INSTRUCTIONS FOR THE TASK: Your task is to copy the lines of the data below from the line holding "5cladba adbb 5fadb" through the line holding "total: 1142.40 -> 1209.60", inclusive, exactly and with nothing added.

GIVEN INFORMATION:
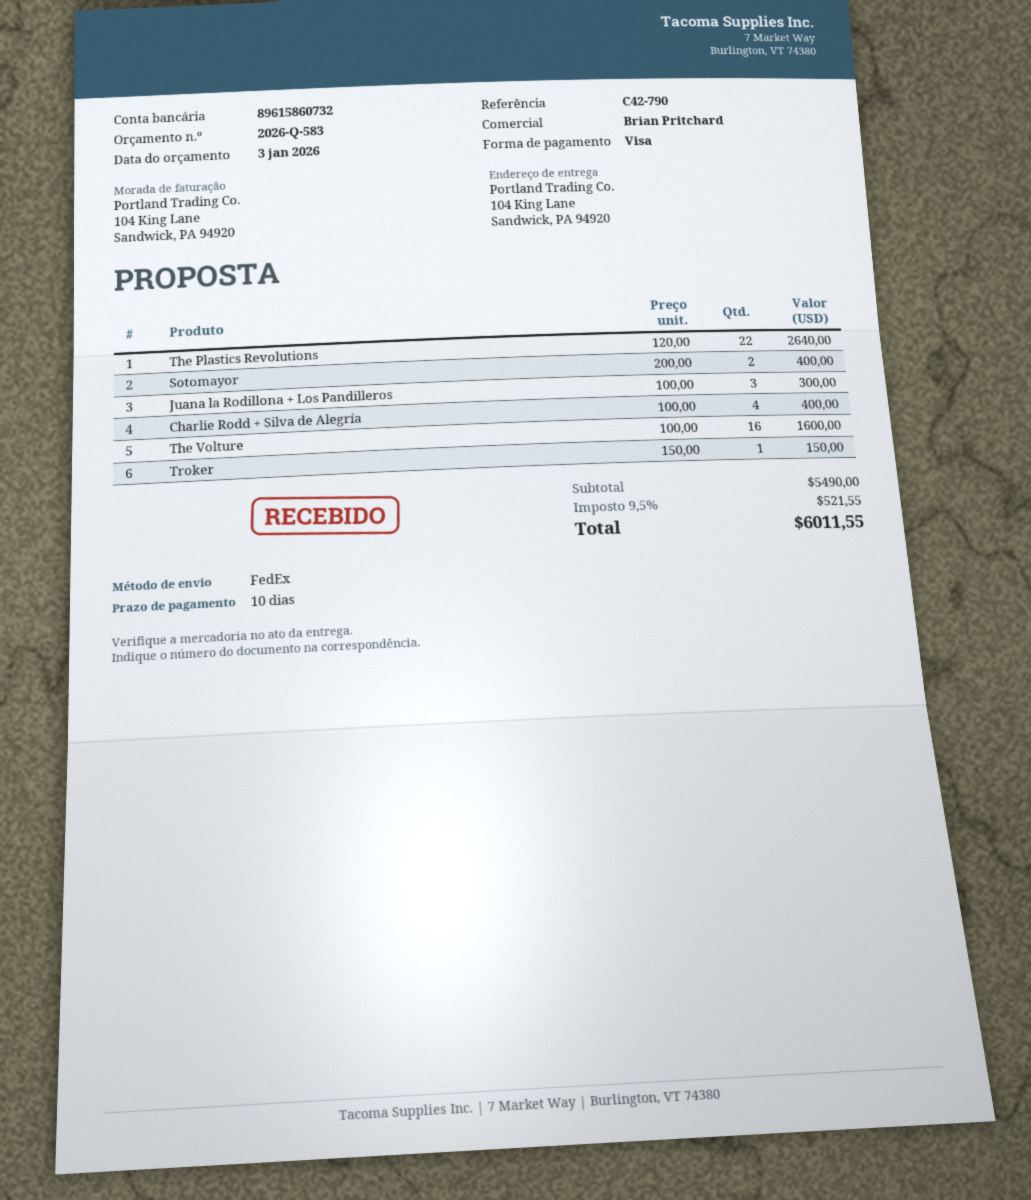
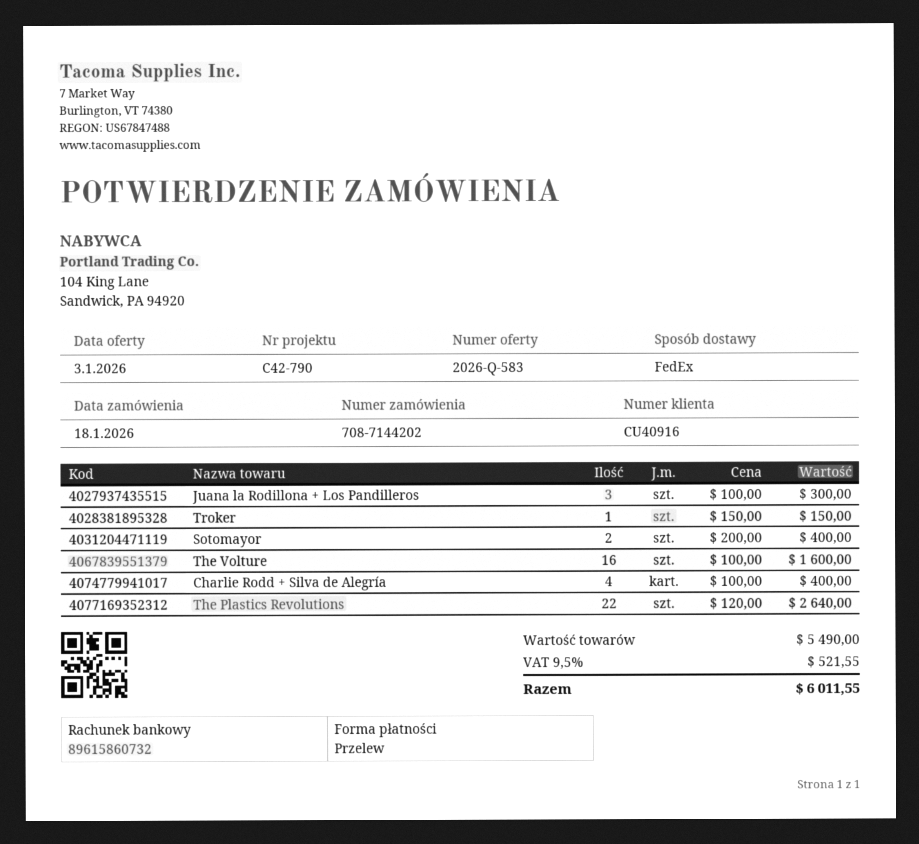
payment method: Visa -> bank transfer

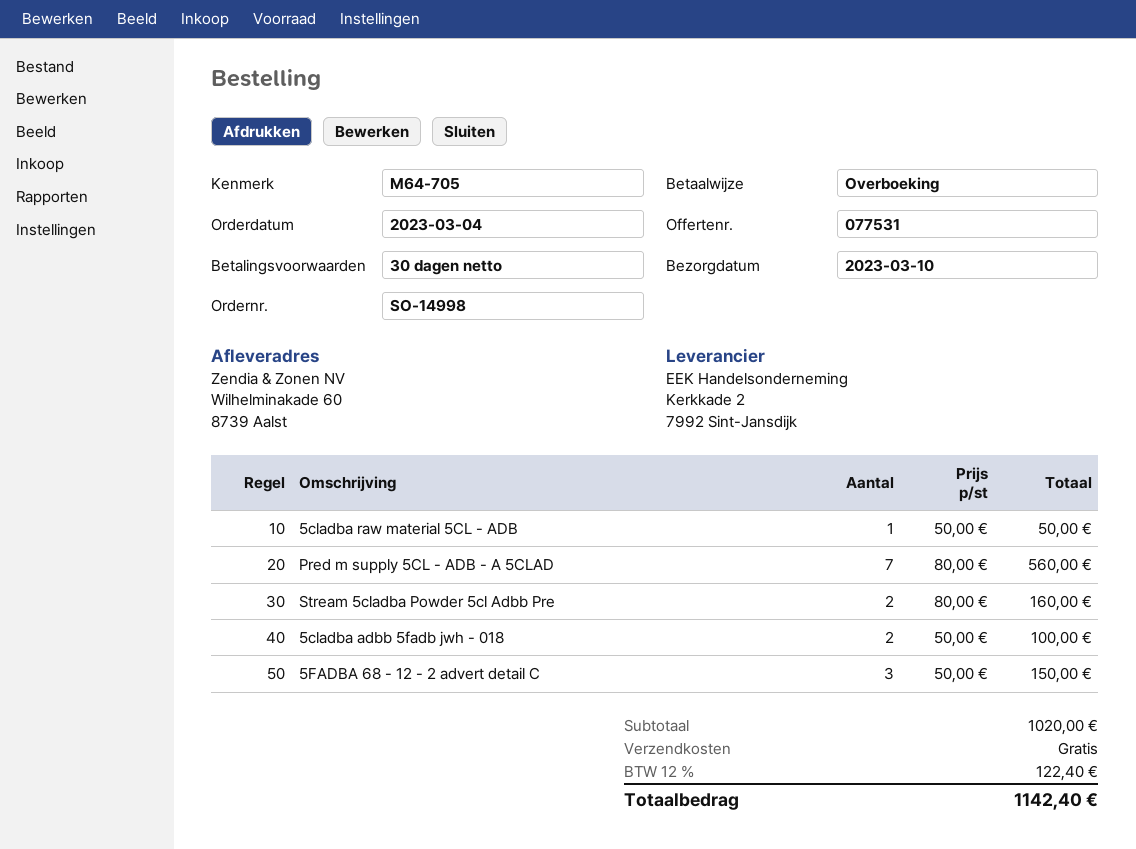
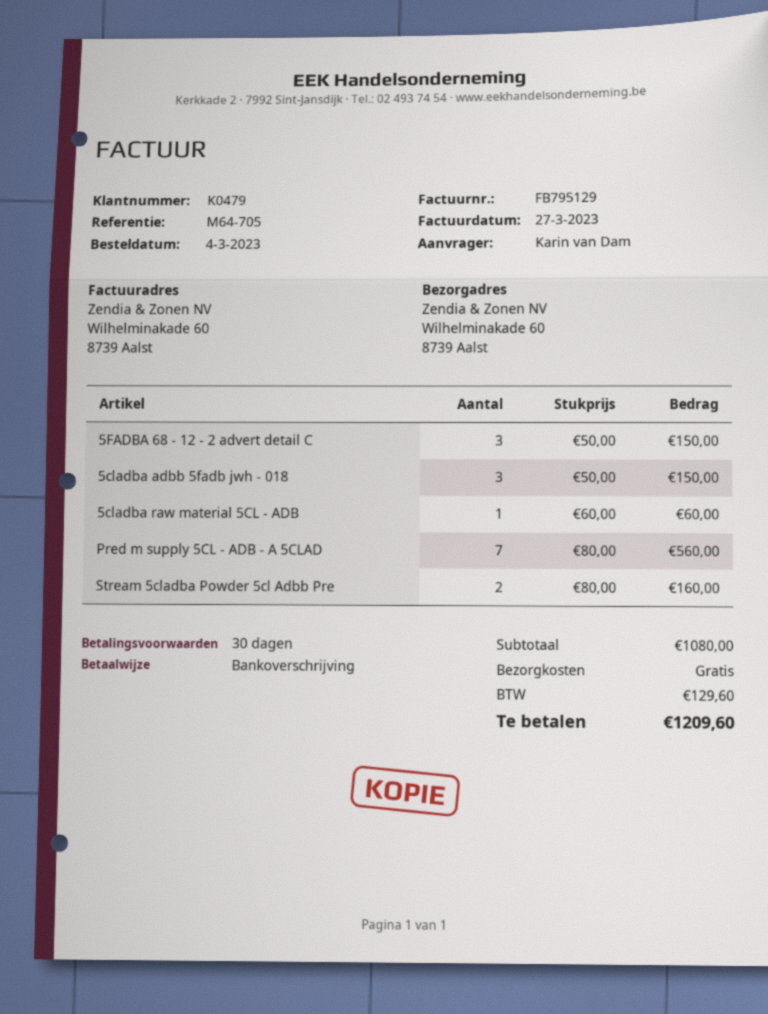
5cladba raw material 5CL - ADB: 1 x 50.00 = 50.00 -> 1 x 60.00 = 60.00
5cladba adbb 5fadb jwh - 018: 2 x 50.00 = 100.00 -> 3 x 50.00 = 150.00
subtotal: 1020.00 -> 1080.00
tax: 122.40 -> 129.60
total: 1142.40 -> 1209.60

* * *

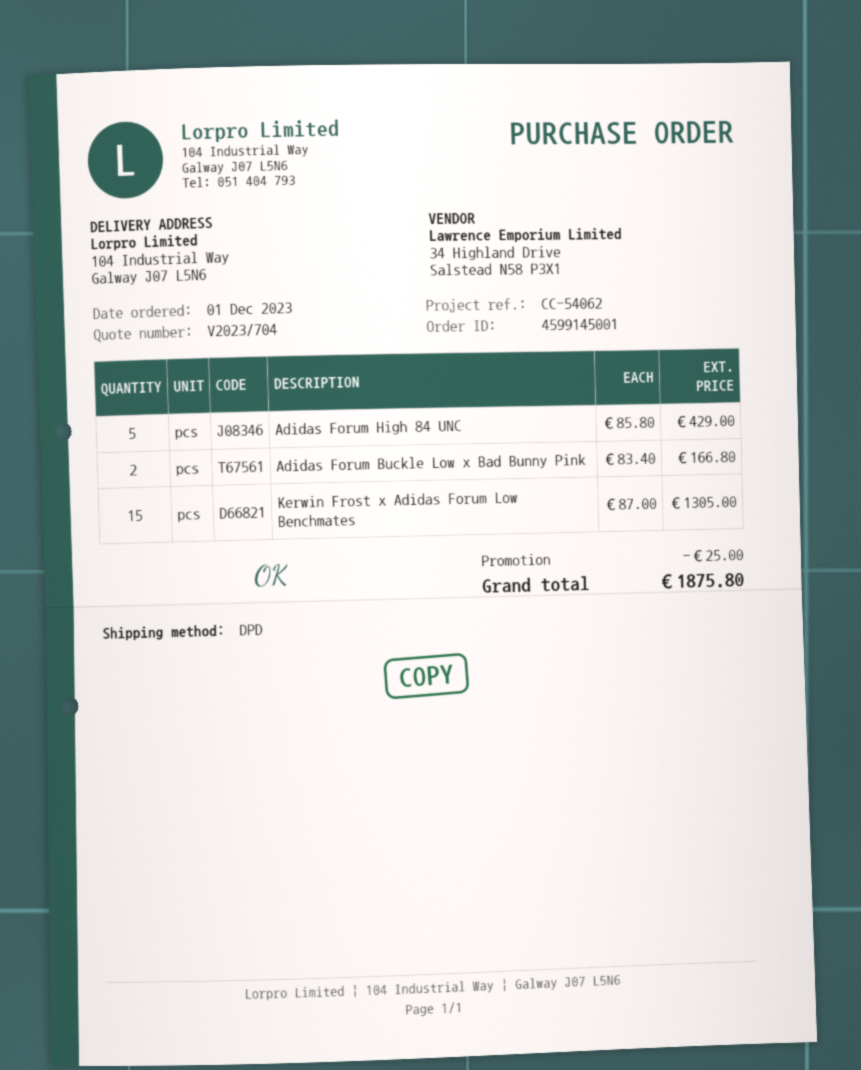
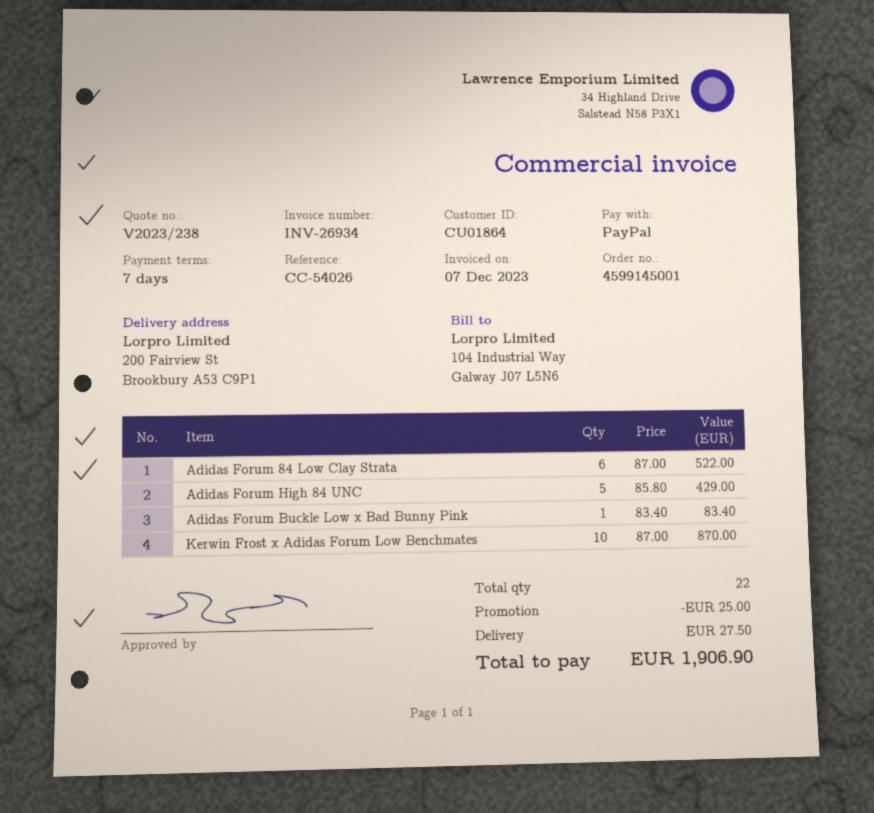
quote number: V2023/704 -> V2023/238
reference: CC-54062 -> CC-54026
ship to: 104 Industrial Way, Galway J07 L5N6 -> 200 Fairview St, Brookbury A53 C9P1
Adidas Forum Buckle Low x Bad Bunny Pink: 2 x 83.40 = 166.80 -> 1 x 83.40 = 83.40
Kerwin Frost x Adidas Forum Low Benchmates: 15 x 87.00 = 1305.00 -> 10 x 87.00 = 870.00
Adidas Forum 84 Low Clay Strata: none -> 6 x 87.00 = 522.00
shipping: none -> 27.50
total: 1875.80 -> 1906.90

RESPONSE TO THE TASK:
5cladba adbb 5fadb jwh - 018: 2 x 50.00 = 100.00 -> 3 x 50.00 = 150.00
subtotal: 1020.00 -> 1080.00
tax: 122.40 -> 129.60
total: 1142.40 -> 1209.60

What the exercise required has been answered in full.